Anyways, I initiated the breakup by saying I don't think either of us are getting what we wanted out of this. She said she needed some space during the holidays and that a long distance thing wasn't something she could do, let alone an indefinite long distance relationship.

I asked for 2 weeks of NC, which she more or less violated passively by liking things on social media and actively by texting. The wrinkle here is that she lives in my hometown so I was up there for the holidays. She asked if we could meet up, but I told her I would be leaving before she returned home from the holidays. We spoke on Christmas, kept it light.

For other reasons (work, family, current lease ending) I have decided to move back to the same city as her. Shitty timing maybe.

Anyways - the question I have is, how do I play this? I think if we didn't live half a country apart we probably would have worked out. I move back in 6 weeks. Do I continue NC even though we have been in touch?
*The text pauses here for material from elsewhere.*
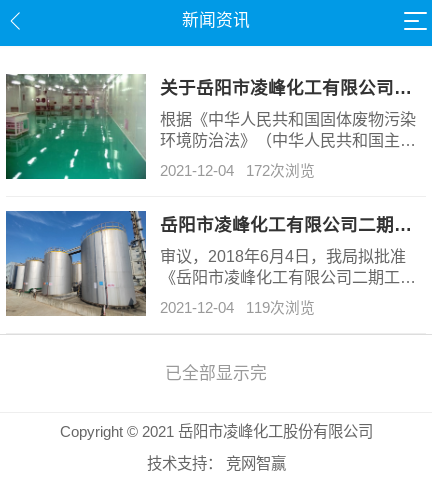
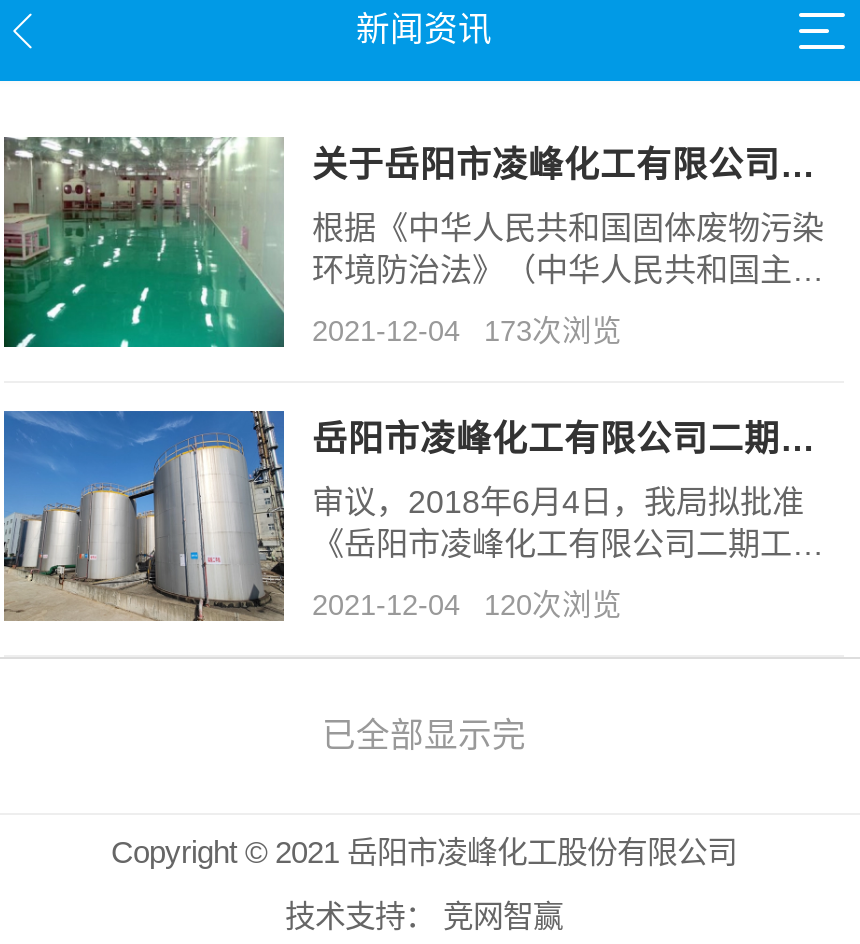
- 2021-12-04 172次浏览
+ 2021-12-04 173次浏览

- 2021-12-04 119次浏览
+ 2021-12-04 120次浏览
Just keep light contact and offer to meet up when I move back?

I have a pretty good head on my shoulders about this, I have hooked up with a few other girls since we broke it off two weeks ago, and I think I would be quite fine being single in a new city. That said I think there is some unfinished business there.

CowboyCasanova
12-28-2014, 09:34 AM
Do whatever feels natural and see other chicks until you're back.

lassebauer
02-26-2015, 04:56 PM
Its hard to answer your question in a meaningful way - because it depends on what you want, what your hopes and goals are.
If youre confused about what you want from the whole situation and how you feel about her - either make it a priority to find out, or like Cowboy says; play it by ear and take things as they come.
If there are no absolute dealbreakers or any lack of must-haves with your relationship with her (now that distance wont be a problem anymore), Id suggest meeting up with her casually, and take it from there.

CowboyCasanova
02-27-2015, 04:39 AM
This was a couple of months ago.....and update from the OP?